14th February 2014 | by Adam Beres-Deak | javascript, tracking, google analytics

Every website has some links or buttons, users are clicking on them. But do webmasters know which ones do users click most often? Are there maybe some, which are not clicked at all? Maybe you just built a shiny new navigation and you may ask "do users use it?". Clicktracking gives you the answer. When using Google Analytics the results are just shown on your dashboard.

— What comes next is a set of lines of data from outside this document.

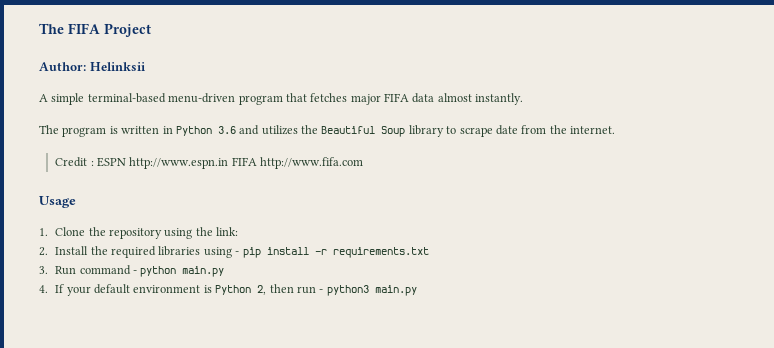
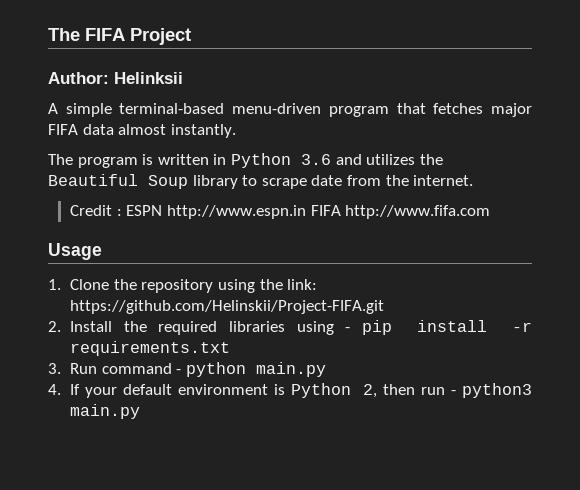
(239, 231) none -> [70,300,385,314] https://github.com/Helinskii/Project-FIFA.git

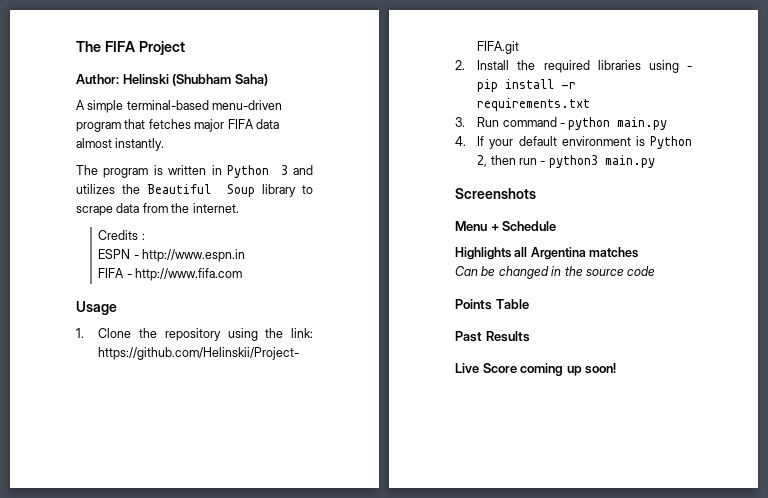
[114,72,183,84] Helinksii -> [122,74,268,86] Helinski (Shubham Saha)
[300,154,331,165] 3.6 -> [280,165,288,175] 3
[311,175,343,186] date -> [116,203,140,213] data
[70,205,113,216] Credit -> [98,230,139,240] Credits
[126,205,163,216] ESPN -> [98,249,139,259] // ESPN -
[310,205,341,216] FIFA -> [98,268,132,278] // FIFA -
(141, 411) none -> [455,188,536,199] [455,221,557,231] [455,247,639,260] [455,266,656,279] [455,299,529,310] [455,331,530,342] [455,363,617,376] // Screenshots // Menu + Schedule // Highlights all Argentina matches // Can be changed in the source code // Points Table // Past Results // Live Score coming up soon!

Why would you track clicks on a website?

I think the answer to this question is very easy: to know, what users are clicking and where they are clicking. You maybe have questions like these:

Let's find the answers

<button id="playVideo">Play video</button>
    $('#playVideo').click(function() {; // doing some work

        _gaq.push(['_trackEvent', 'Videos', 'Play', video.title]); // the 'old' way, when using the old tracking code
        /* or */
        ga('send', 'event', 'Videos', 'Play', video.title); // when using Universal Analytics

This way you track events in Google Analytics which show up under Behaviour > Events on your Dashboard. In the example above we are always generating an event when somebody clicks on the play button. With these events we also store what really happened: category=Videos, action=Play, label='title of video'.

We just have to set the arguments properly, and then we exactly know which link was clicked.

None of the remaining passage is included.